■ **EXERCISE PROMPT**
When you write out the listing below, keep each word exactly as it stands and drop the pictures.

■ **SUPPLIED RECORDS**
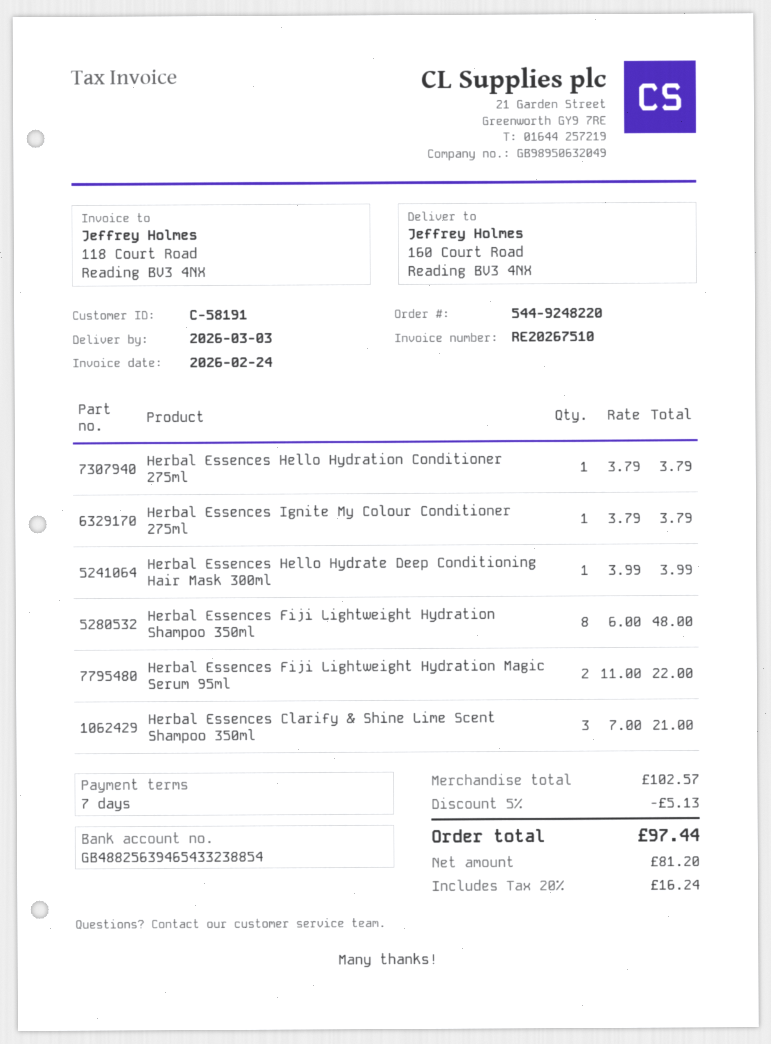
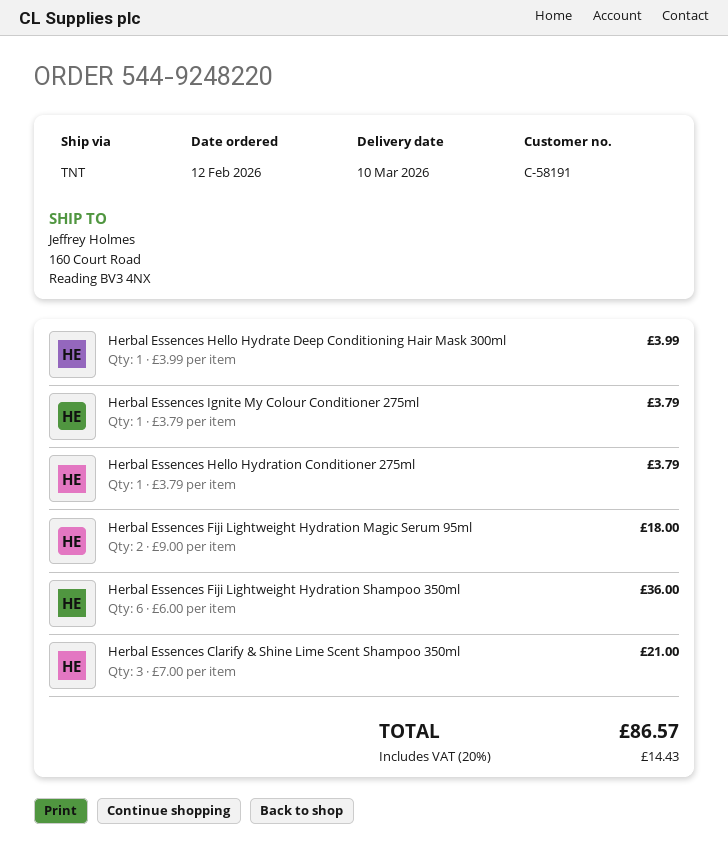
delivery date: 2026-03-03 -> 2026-03-10
Herbal Essences Fiji Lightweight Hydration Shampoo 350ml: 8 x 6.00 = 48.00 -> 6 x 6.00 = 36.00
Herbal Essences Fiji Lightweight Hydration Magic Serum 95ml: 2 x 11.00 = 22.00 -> 2 x 9.00 = 18.00
discount: 5% = 5.13 -> none
tax: 20% = 16.24 -> 20% = 14.43
total: 97.44 -> 86.57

■ **RESPONSE BELOW**
delivery date: 2026-03-03 -> 2026-03-10
Herbal Essences Fiji Lightweight Hydration Shampoo 350ml: 8 x 6.00 = 48.00 -> 6 x 6.00 = 36.00
Herbal Essences Fiji Lightweight Hydration Magic Serum 95ml: 2 x 11.00 = 22.00 -> 2 x 9.00 = 18.00
discount: 5% = 5.13 -> none
tax: 20% = 16.24 -> 20% = 14.43
total: 97.44 -> 86.57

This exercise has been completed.